John Ryan revisits high-profile former flagships

A state-of-the-art shop might look stunning when it opens, but how will it fare a couple of years down the line? John Ryan revisits some high-profile former flagships in Birmingham and London

Opening a gleaming new shop is always a cause for celebration. It’s the culmination of months, sometimes years, of hard work for an exotic mix of developers, retailers, store designers, shopfitters and many more.

When you step into a new store on its first day of trading, the air is charged with hope and expectation. This is the location that will make a difference, the one that will tempt more shoppers to buy more goods and services, leading to bigger profits.

Enter the same shop a month later and the staff will probably still be fairly chipper – proud of their state-of-the-art retail destination. Who knows, it may even have caught the attention of a fickle public and be mobbed on a daily basis, Primark-style.

But what happens two, three or even five years after a shop has opened? Has the initial momentum been maintained because the store interior has kept pace with the changing retail landscape? Are customers still beating a path to its door, or is it the sort of place that shoppers visit because they have to, rather than because they want to?

With these questions in mind, it made sense to revisit some of the country’s higher-profile store openings of the past few years to assess how they have fared and what changes have taken place.

A variety of store types were visited on a mid-week day in London and Birmingham. The latter was chosen because it is home to the Bullring, which promised a retail renaissance for the city when it opened. As the Midlands centre fast approaches its fifth birthday, a period of reassessment seemed appropriate.


The opening of Birmingham’s Bullring, midway through 2003, prompted a city-wide revolution, as almost every retailer not included in the new centre decided that a store redesign was required by way of a response.

Selfridges’ hubcap-studded extravaganza was at the heart of the new Brum and became the focus for much press attention. Journalists declared that Birmingham was destined to beat London at its own flagship game.

At the same time, two other department store operators decided to put out more flags. House of Fraser, long known as Rackhams, underwent a multimillion-pound makeover, while Debenhams opened a multi-level store on the Bullring’s periphery, opposite the city’s covered market complex.

Within the Bullring, the concept store opened by phone network operator Orange also set the tone for other mobile phone retailers.

It is worth noting that, on the day of visiting, the busiest retailers by far were the recently revamped Marks & Spencer and the small stallholders in the covered market.


This store is still the main reason to alight from the train at Birmingham New Street. Approached from within the Bullring shopping centre, its different floors appear bright, inviting and absolutely worth exploring.

However, much has changed since September 2003 and, as in all good department stores, there have been many relocations as new brands have taken space in the shop.

The most obvious of these is Pret A Manger on the lower level, which has made no concessions to its surroundings. There is nothing hugely wrong with this, providing you are content to feel that you are in the departures lounge of Gatwick’s South Terminal, rather than a glamorous department store.

With the internal remodelling and repositioning that has taken place in this store have come equipment relocations. The problem for Selfridges is that it shows.

On the young-fashion level, for instance, there are screw-holes in the floor where layouts have been altered and little attempt has been made to prevent the poured vinyl floor from appearing heavily used.

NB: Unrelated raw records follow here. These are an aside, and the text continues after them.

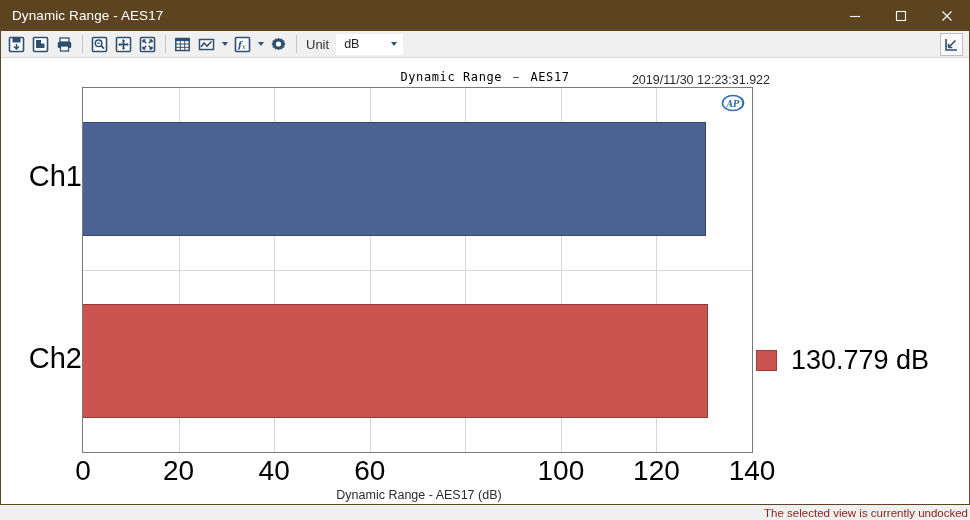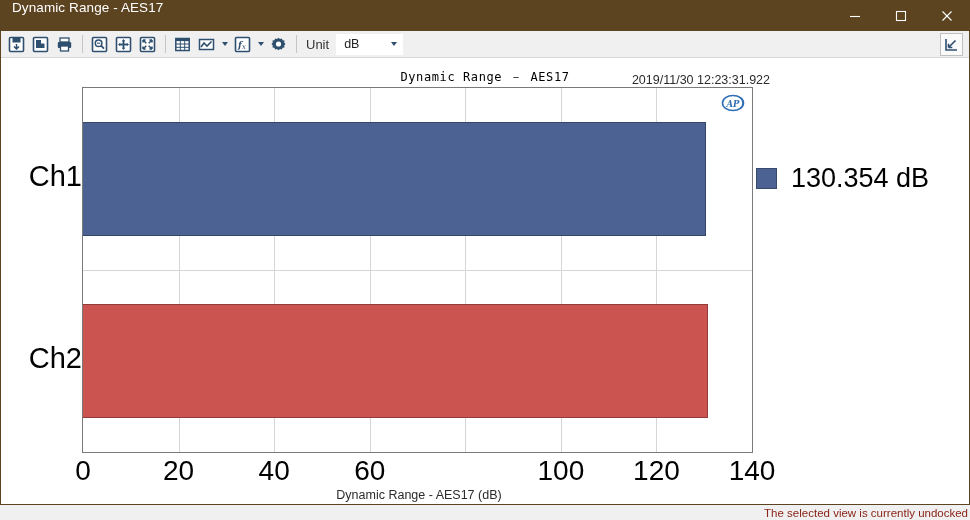"Dynamic Range - AES17" .titlebar { align-items: flex-start -> center }
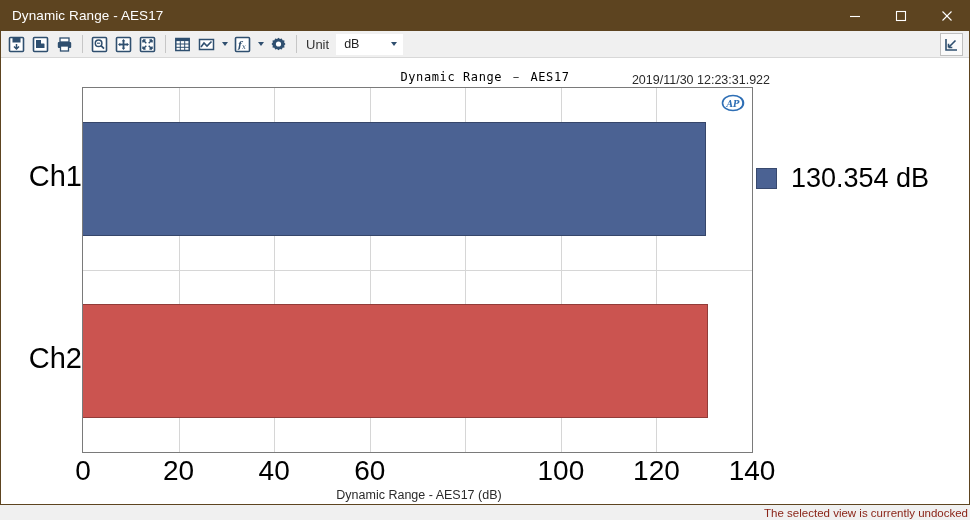"130.354 dB" div.legend-row { html: <div> <span></span> <span>130.354 dB</span> </div> -> none }
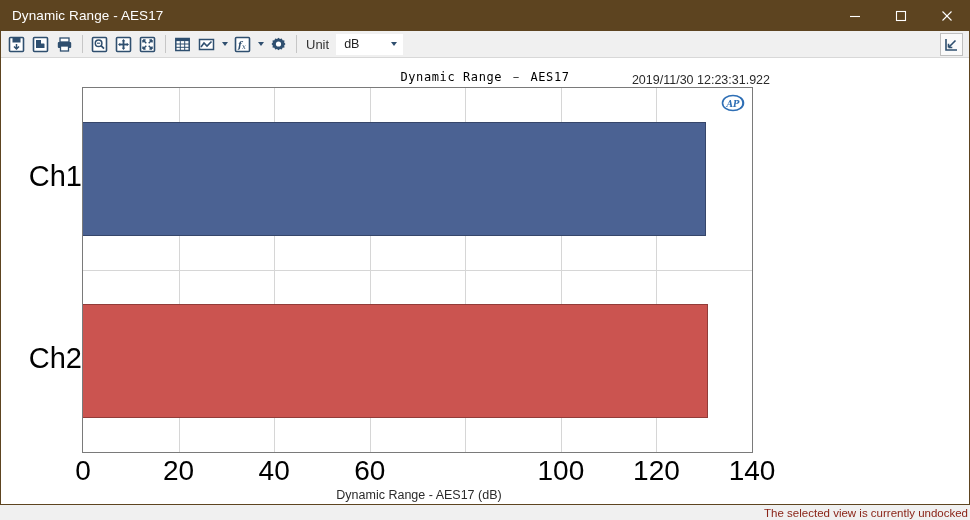"130.779 dB" div.legend-row { html: none -> <div> <span></span> <span>130.779 dB</span> </div> }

This is still a good store, but parts of the building’s fabric will need a modest overhaul if it wants to maintain its pre-eminent position.

House of Fraser

Birmingham was the first recipient of House of Fraser’s World of Food format and, four years on, it is still here – in the basement. Unlike the Croydon store in south London – where World of Food looks increasingly underused – in Birmingham it remains a commercial proposition, as shoppers and diners circulate and spend.

In spite of the large amount of money lavished on the store’s refurbishment, which began in 2001, it was always tricky to tell where the cash had been spent. And today’s House of Fraser Birmingham looks little different now from when the revamp was completed in 2003 – which is not necessarily a good thing, given the changes made by other retailers in the area.


When it opened, the problem for Debenhams was knowing which of its many floors should function as the main entrance. The shop was built on a slope, so it had many levels. At the base of its central atrium was a small café with an internet station, where shoppers could check out rivals’ prices while sipping a latte.

But that was then. Today, the café and internet terminals are gone and in their place are chunky sofas – part of the store’s homewares department. The changes are symptomatic of a shop that once appeared to offer wide open spaces and broad walkways, but is now crammed to capacity. It is nothing less than off-putting – although it does serve as a good short cut from New Street station into the Bullring.